Change listing data ▸
★ ★ ★ ★ ★ ★ ★

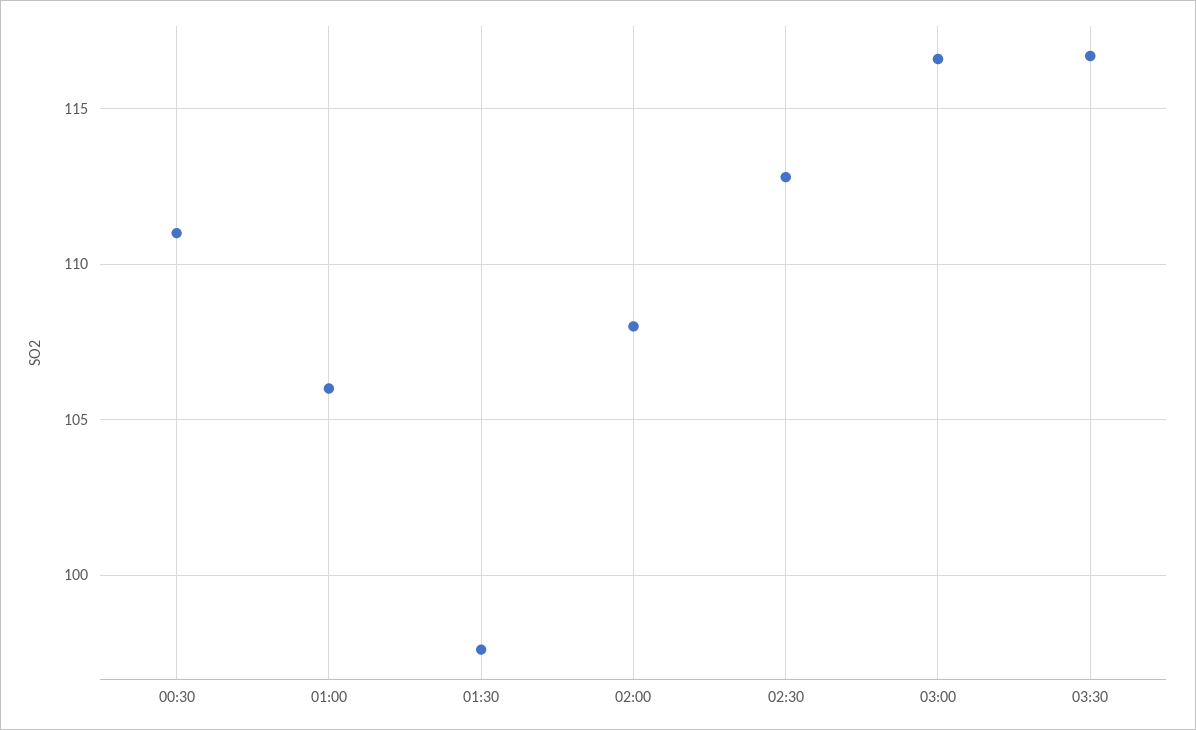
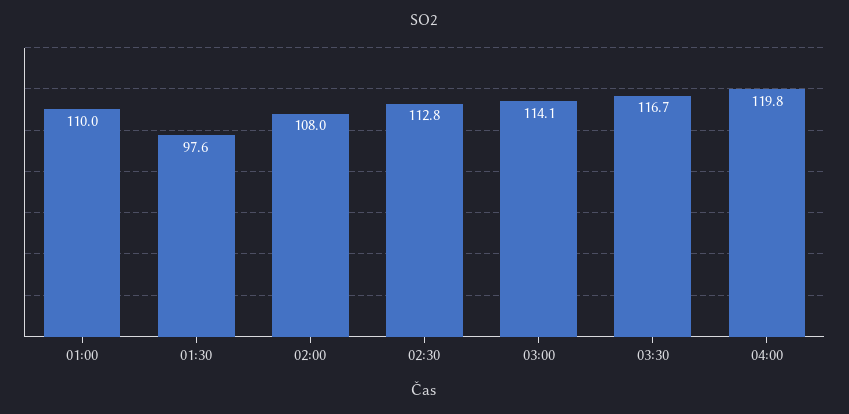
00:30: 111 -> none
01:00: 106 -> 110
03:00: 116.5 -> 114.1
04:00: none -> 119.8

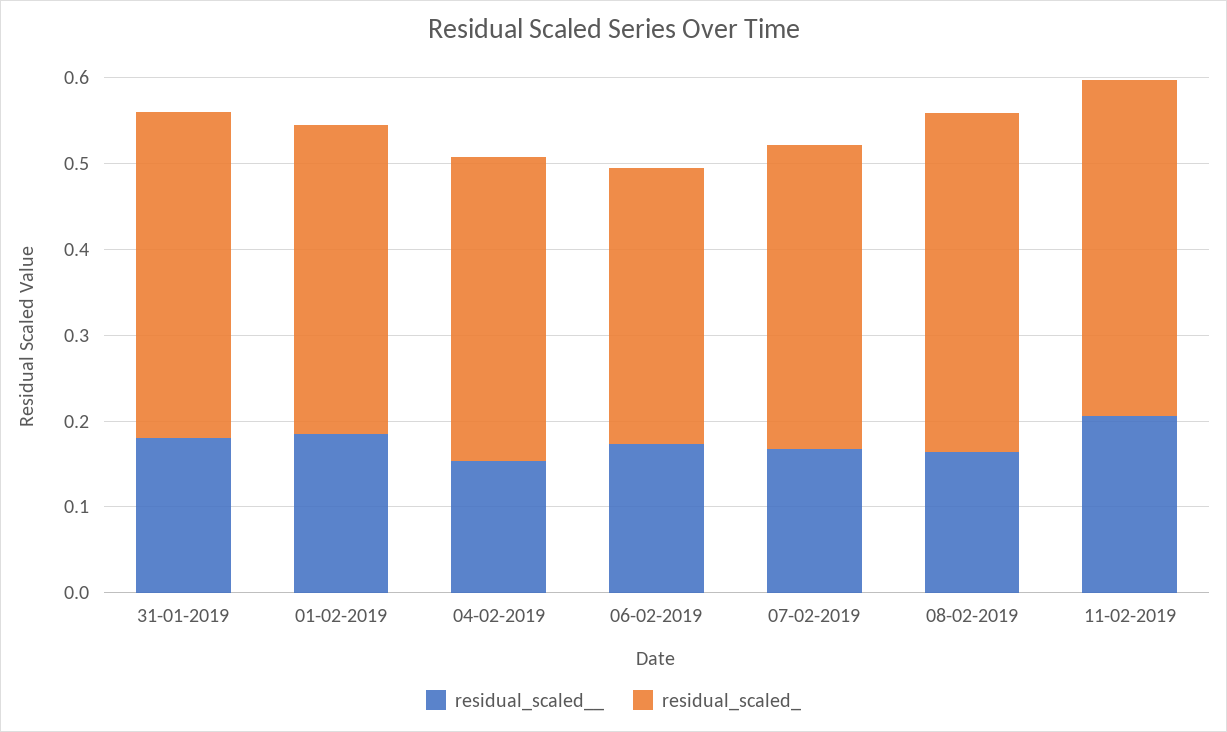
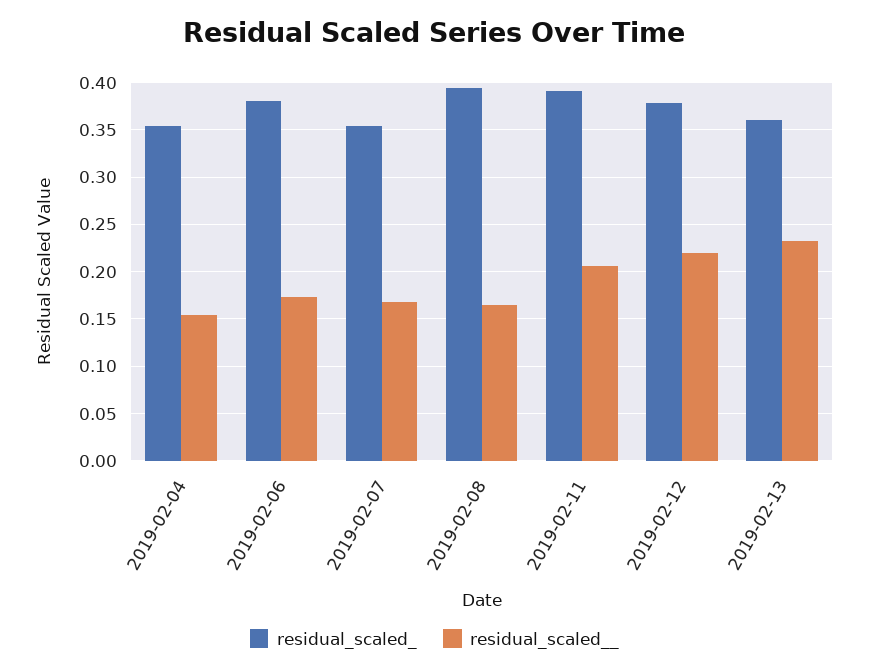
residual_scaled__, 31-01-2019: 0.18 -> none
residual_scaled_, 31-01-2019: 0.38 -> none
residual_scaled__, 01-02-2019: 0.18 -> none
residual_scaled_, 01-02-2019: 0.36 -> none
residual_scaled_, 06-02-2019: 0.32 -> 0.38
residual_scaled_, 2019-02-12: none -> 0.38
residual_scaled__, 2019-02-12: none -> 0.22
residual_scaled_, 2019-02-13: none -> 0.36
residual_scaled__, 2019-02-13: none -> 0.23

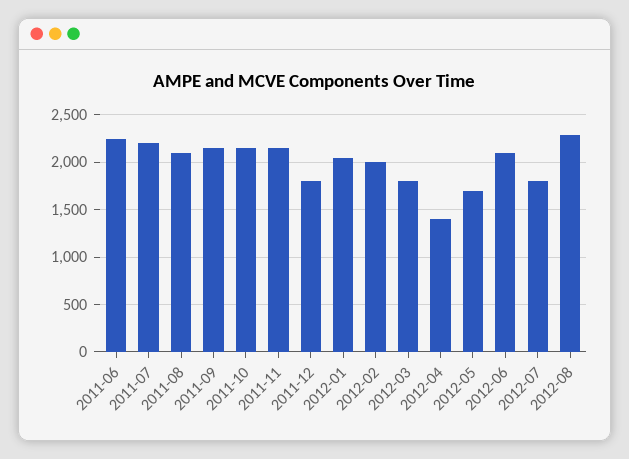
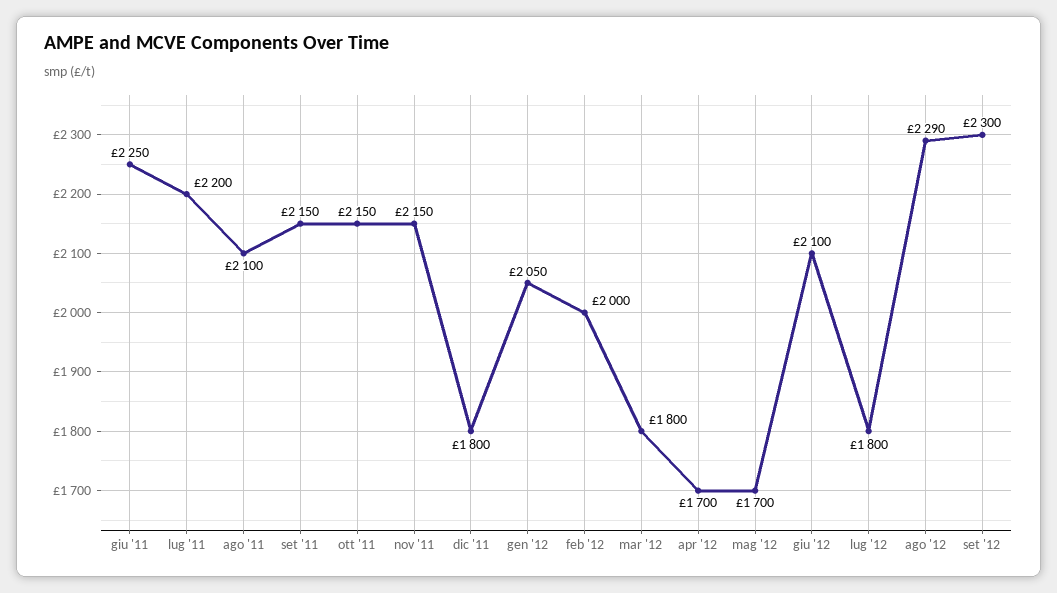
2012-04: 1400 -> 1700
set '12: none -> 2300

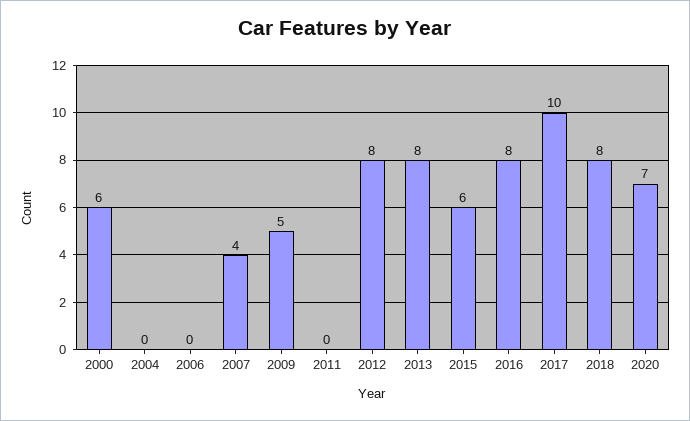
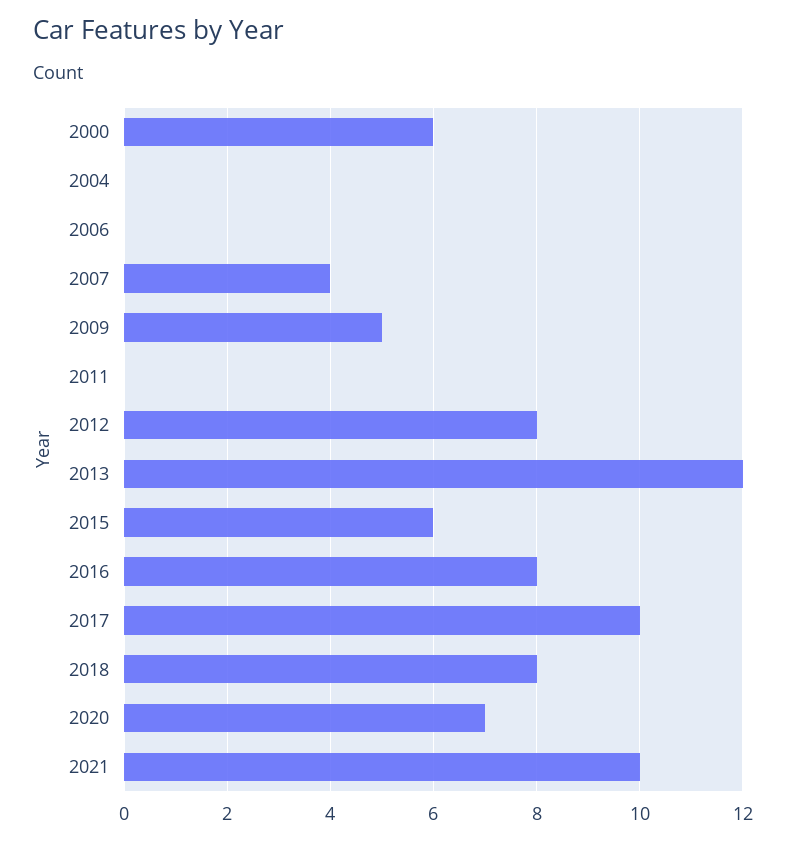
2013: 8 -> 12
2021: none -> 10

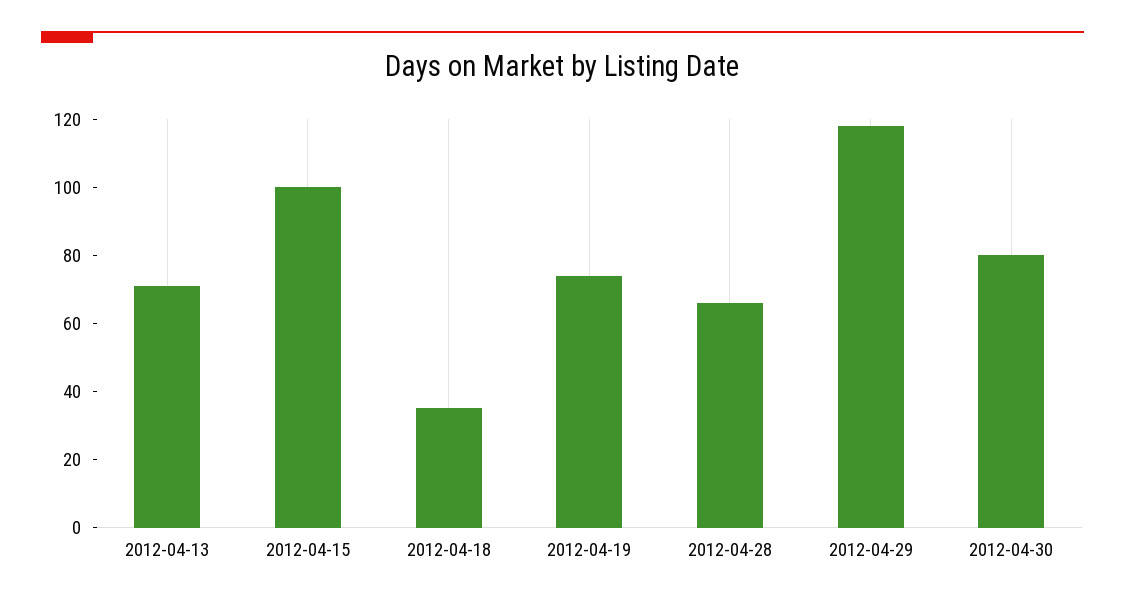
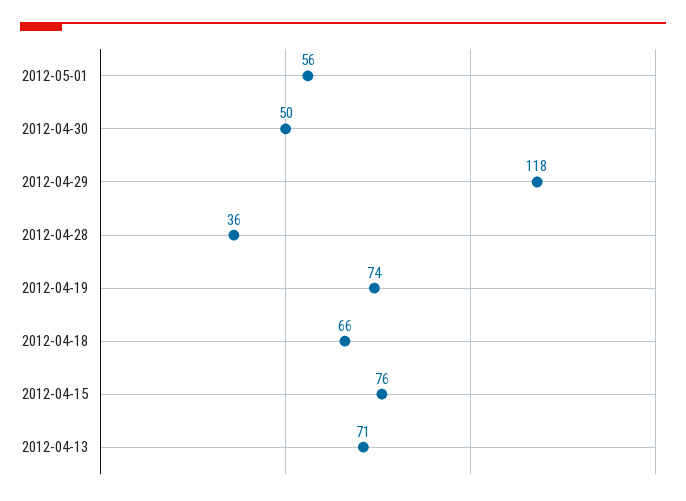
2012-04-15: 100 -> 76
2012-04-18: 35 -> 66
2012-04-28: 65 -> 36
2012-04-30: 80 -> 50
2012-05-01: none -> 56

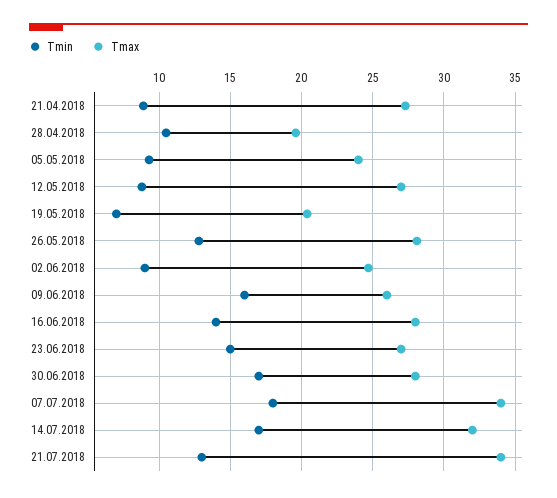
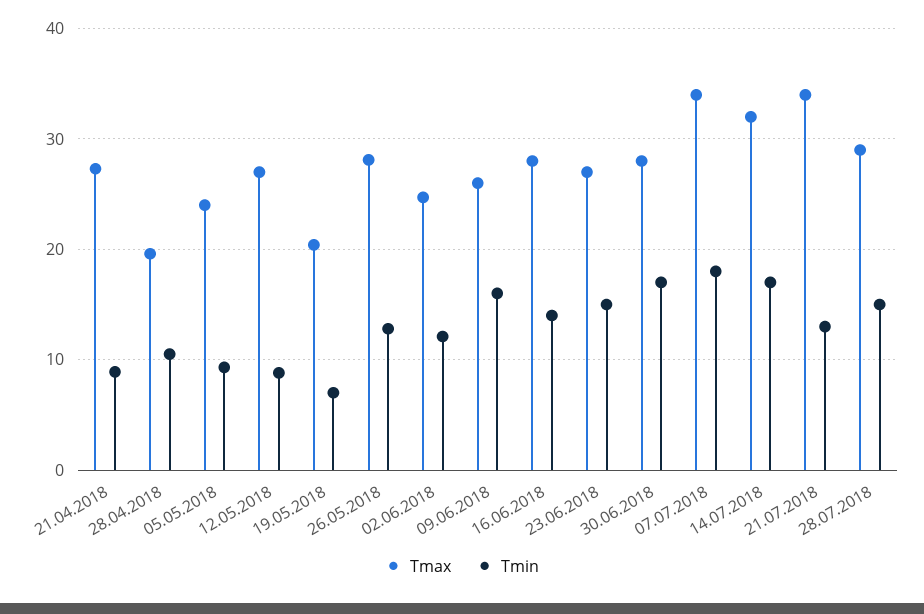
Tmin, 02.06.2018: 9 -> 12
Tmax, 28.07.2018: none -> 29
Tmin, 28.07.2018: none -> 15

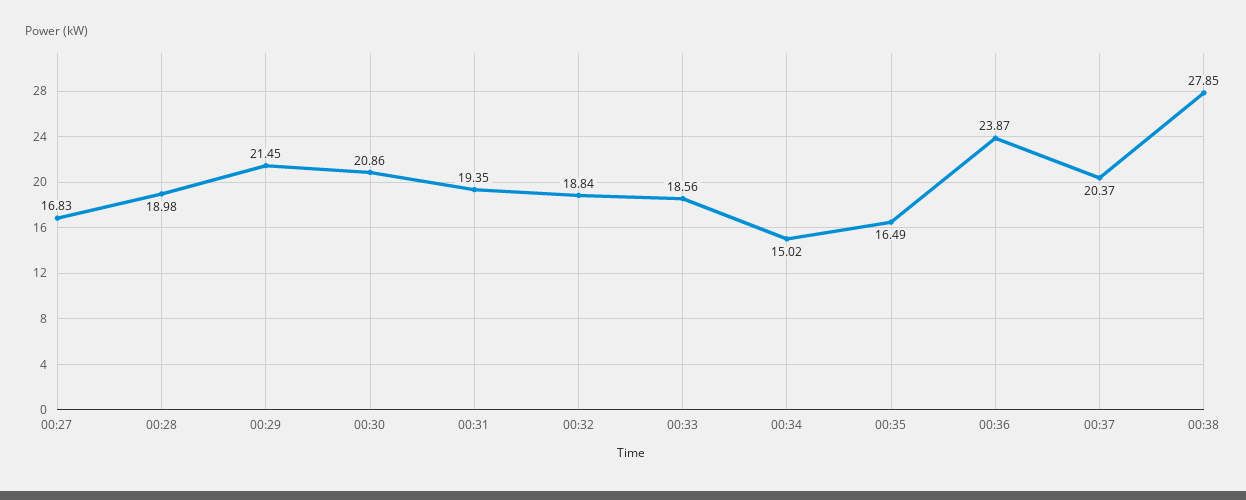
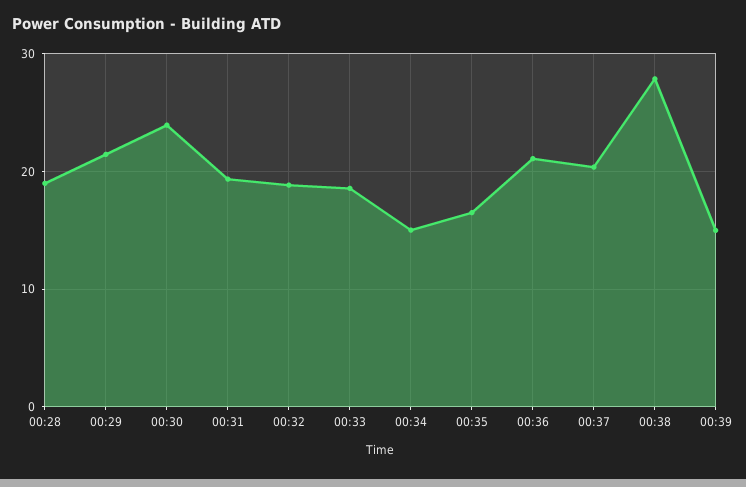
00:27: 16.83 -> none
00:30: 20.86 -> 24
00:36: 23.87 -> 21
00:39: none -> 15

★ ★ ★ ★ ★ ★ ★

Prompt ▸ Each line from the one containing "04:00: none -> 119.8" through the last line of the entries above should be duplicated exactly, both included; leave out pictures and add nothing.

Response area ▸
04:00: none -> 119.8

residual_scaled__, 31-01-2019: 0.18 -> none
residual_scaled_, 31-01-2019: 0.38 -> none
residual_scaled__, 01-02-2019: 0.18 -> none
residual_scaled_, 01-02-2019: 0.36 -> none
residual_scaled_, 06-02-2019: 0.32 -> 0.38
residual_scaled_, 2019-02-12: none -> 0.38
residual_scaled__, 2019-02-12: none -> 0.22
residual_scaled_, 2019-02-13: none -> 0.36
residual_scaled__, 2019-02-13: none -> 0.23

2012-04: 1400 -> 1700
set '12: none -> 2300

2013: 8 -> 12
2021: none -> 10

2012-04-15: 100 -> 76
2012-04-18: 35 -> 66
2012-04-28: 65 -> 36
2012-04-30: 80 -> 50
2012-05-01: none -> 56

Tmin, 02.06.2018: 9 -> 12
Tmax, 28.07.2018: none -> 29
Tmin, 28.07.2018: none -> 15

00:27: 16.83 -> none
00:30: 20.86 -> 24
00:36: 23.87 -> 21
00:39: none -> 15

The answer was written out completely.